In a flash, his comment caught the years of profound aloneness I felt as a child and adolescent. Not social isolation, as something that was done to me, and not loneliness, as in a lack or unfulfilled need. Just a deep awareness of being alone. I'm certain now, from adult conversations, that everyone feels this growing up - even the "popular" kids, the prom queens and the quarterbacks. There's a sense that you're the only one who's real, and everything that goes on inside you is hugely important. On the other hand, there's also a hyper-attention given to what other people are saying and thinking about you. In the end, the social animal wins out - we find our pack to run with, a group with whom we're comfortable and accepted. But does it leave the real self quivering under an edge of the lung?

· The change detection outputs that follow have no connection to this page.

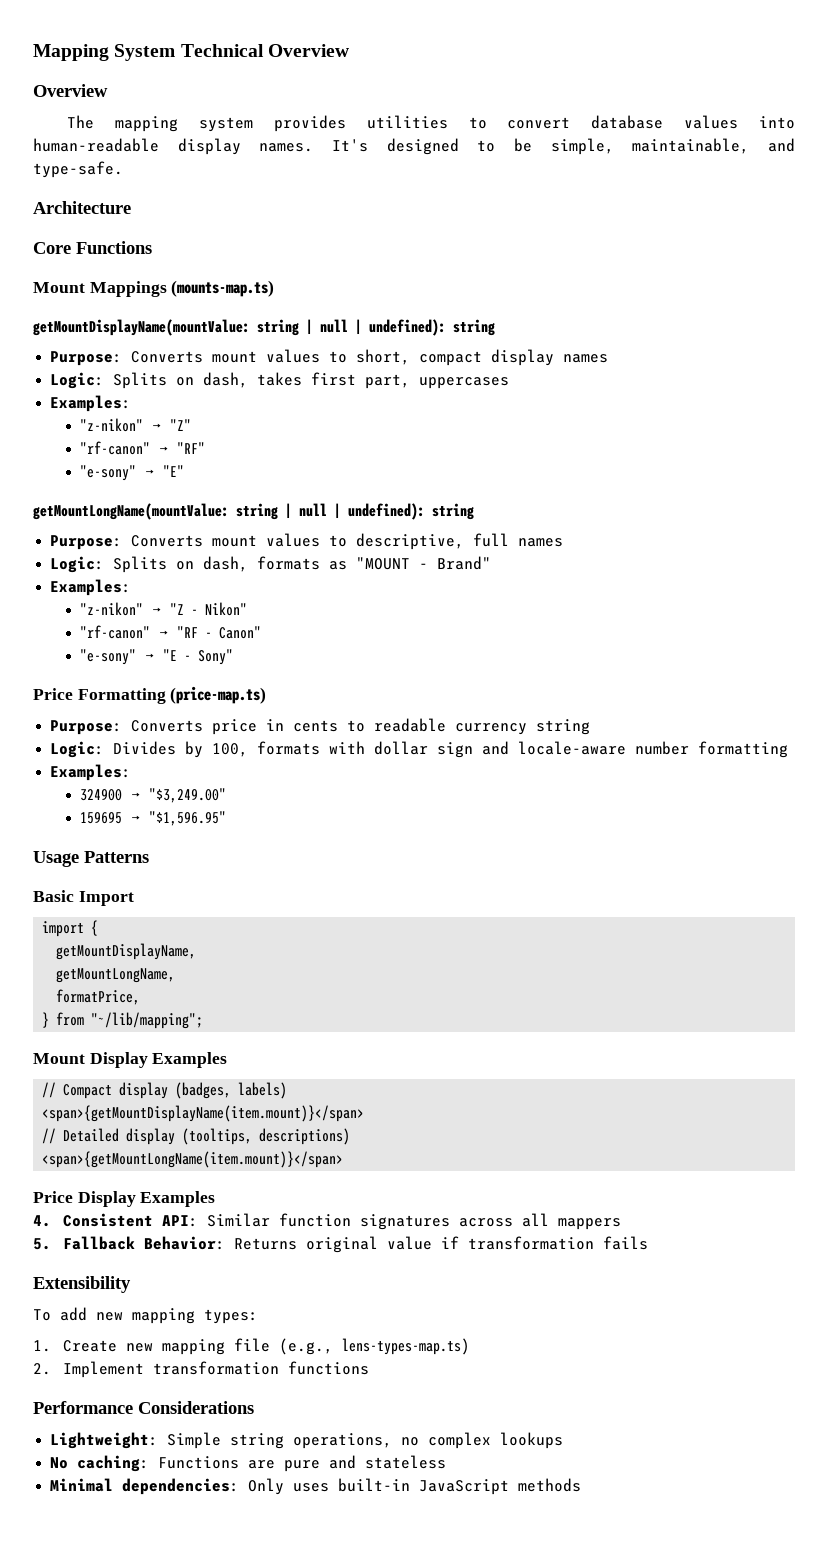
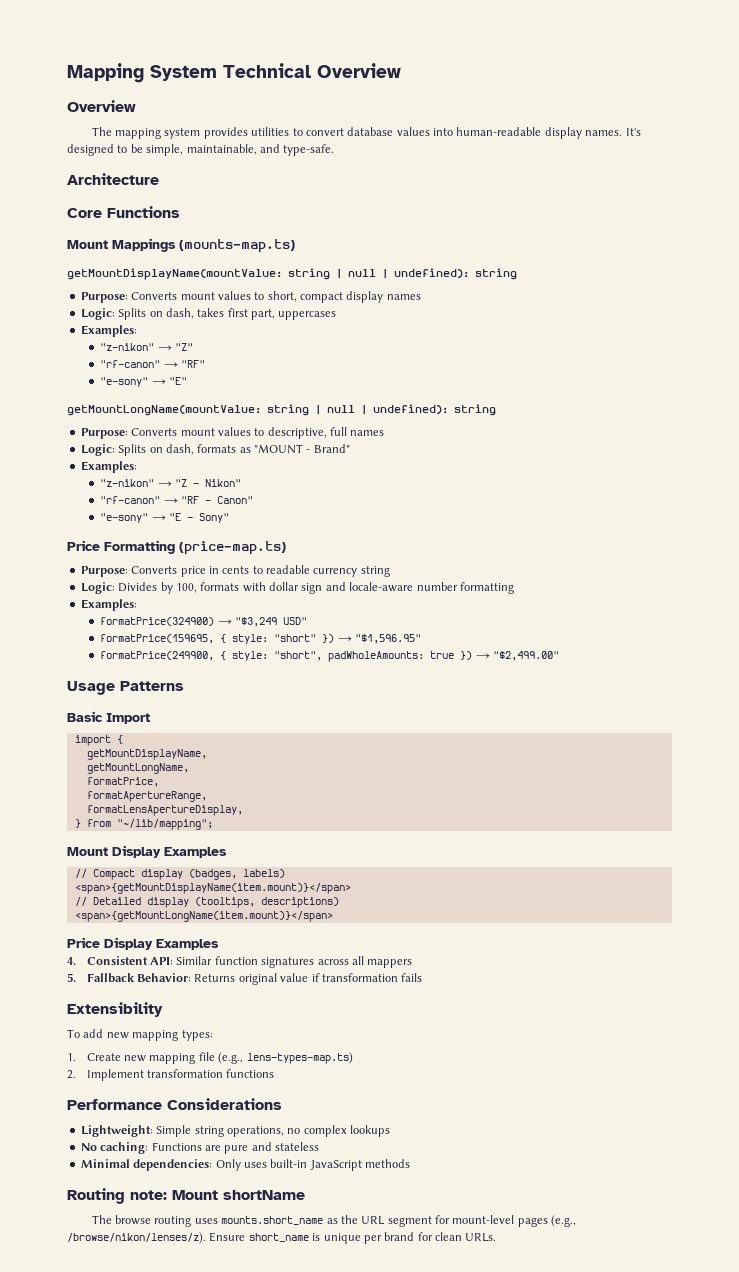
- 324900 → "$3,249.00"
- 159695 → "$1,596.95"
+ formatPrice(324900) → "$3,249 USD"
+ formatPrice(159695, { style: "short" }) → "$1,596.95"
+ formatPrice(249900, { style: "short", padWholeAmounts: true }) → "$2,499.00"
+ formatApertureRange,
+ formatLensApertureDisplay,
+ Routing note: Mount shortName
+ The browse routing uses mounts.short_name as the URL segment for mount-level pages (e.g., /browse/nikon/lenses/z). Ensure short_name is unique per brand for clean URLs.

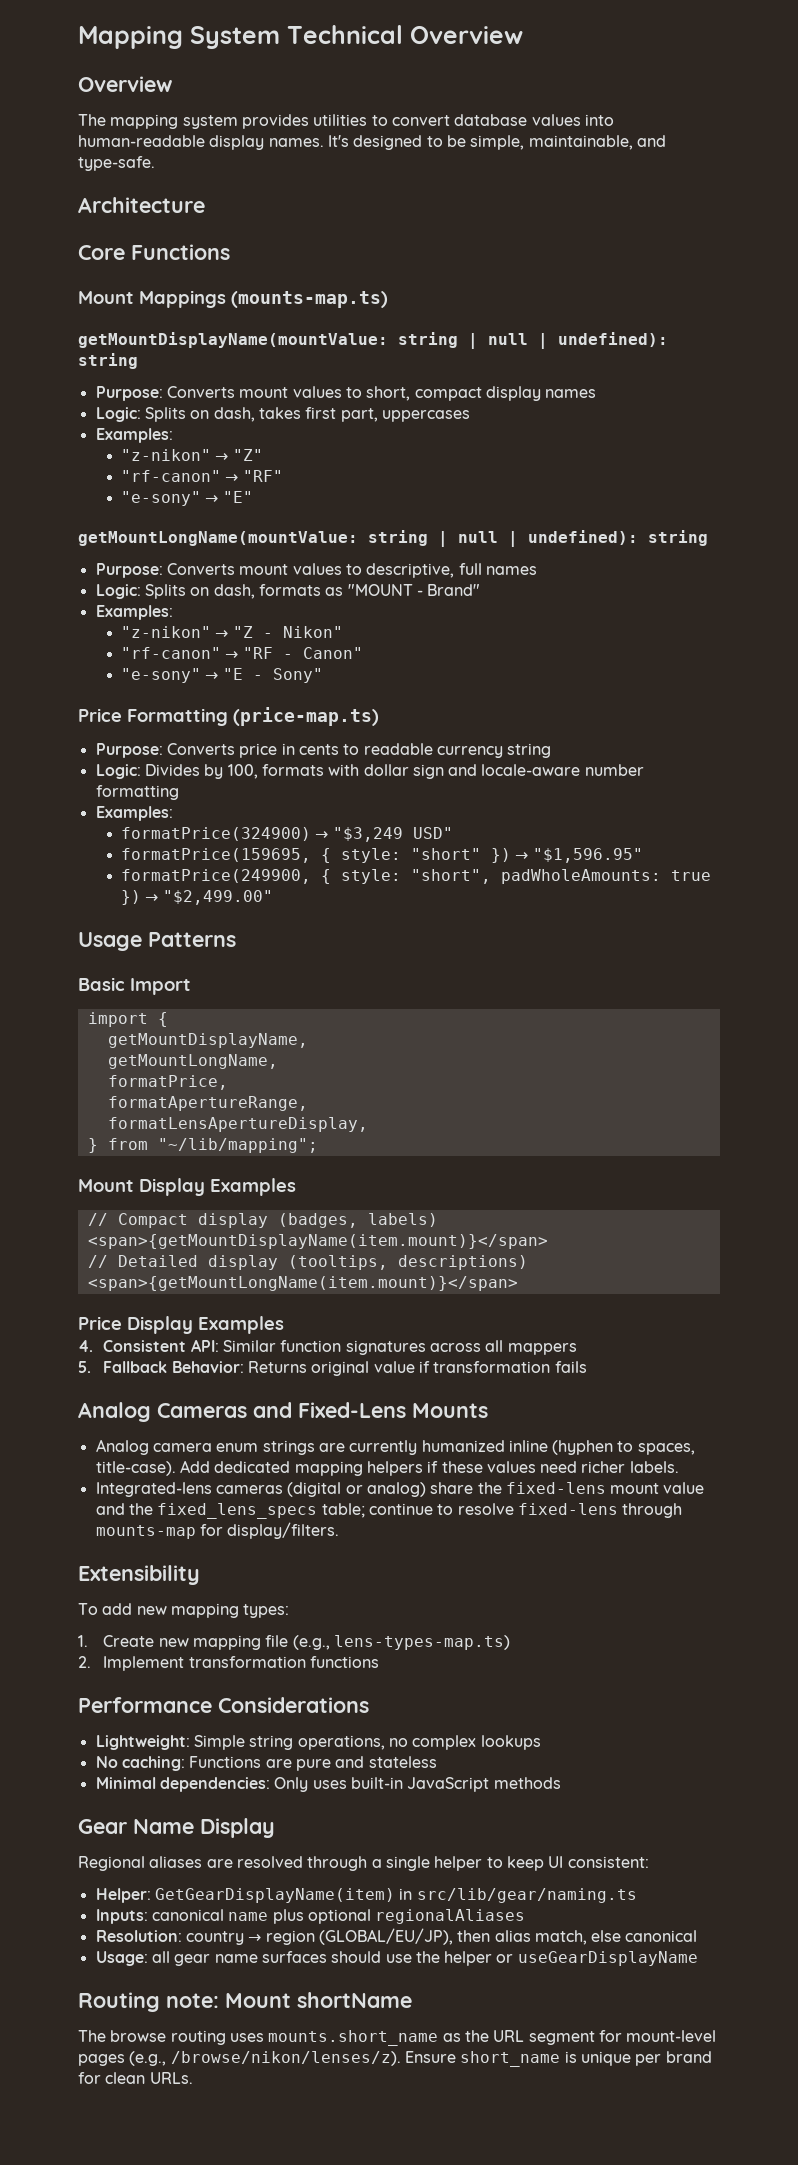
+ Analog Cameras and Fixed-Lens Mounts
+ Analog camera enum strings are currently humanized inline (hyphen to spaces, title-case). Add dedicated mapping helpers if these values need richer labels.
+ Integrated-lens cameras (digital or analog) share the fixed-lens mount value and the fixed_lens_specs table; continue to resolve fixed-lens through mounts-map for display/filters.
+ Gear Name Display
+ Regional aliases are resolved through a single helper to keep UI consistent:
+ Helper: GetGearDisplayName(item) in src/lib/gear/naming.ts
+ Inputs: canonical name plus optional regionalAliases
+ Resolution: country → region (GLOBAL/EU/JP), then alias match, else canonical
+ Usage: all gear name surfaces should use the helper or useGearDisplayName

Perhaps the only reason I became myself and not someone else is that books found me before I found a social group to "lose" myself in. In particular, the up-close and personal language of poetry sucked me in. Metaphors are interactive, like a coded message on a paper airplane thrown across a chasm. Not just anyone can catch them and decode them. By virtue of "getting" it, whether or not you can put that into words, you become the person it's written to. There's an intimacy that isn't possible in any other way.

A book is a one-to-one relationship that jumps over social barriers. At this moment, I've gained access to your house or your room. I share your chair or your bed. I sit on your lap. You're as comfortable with me as you would be with yourself. And I've gone where no-body can go - inside your head. You'll continue to talk to me there, after the book has been set aside. I live with you now, for as long as you want to entertain me. You can kick me out, and I won't resent it. You can keep me as a secret, or share me with your friends. Leave now if you want, but I'll be waiting when you come back.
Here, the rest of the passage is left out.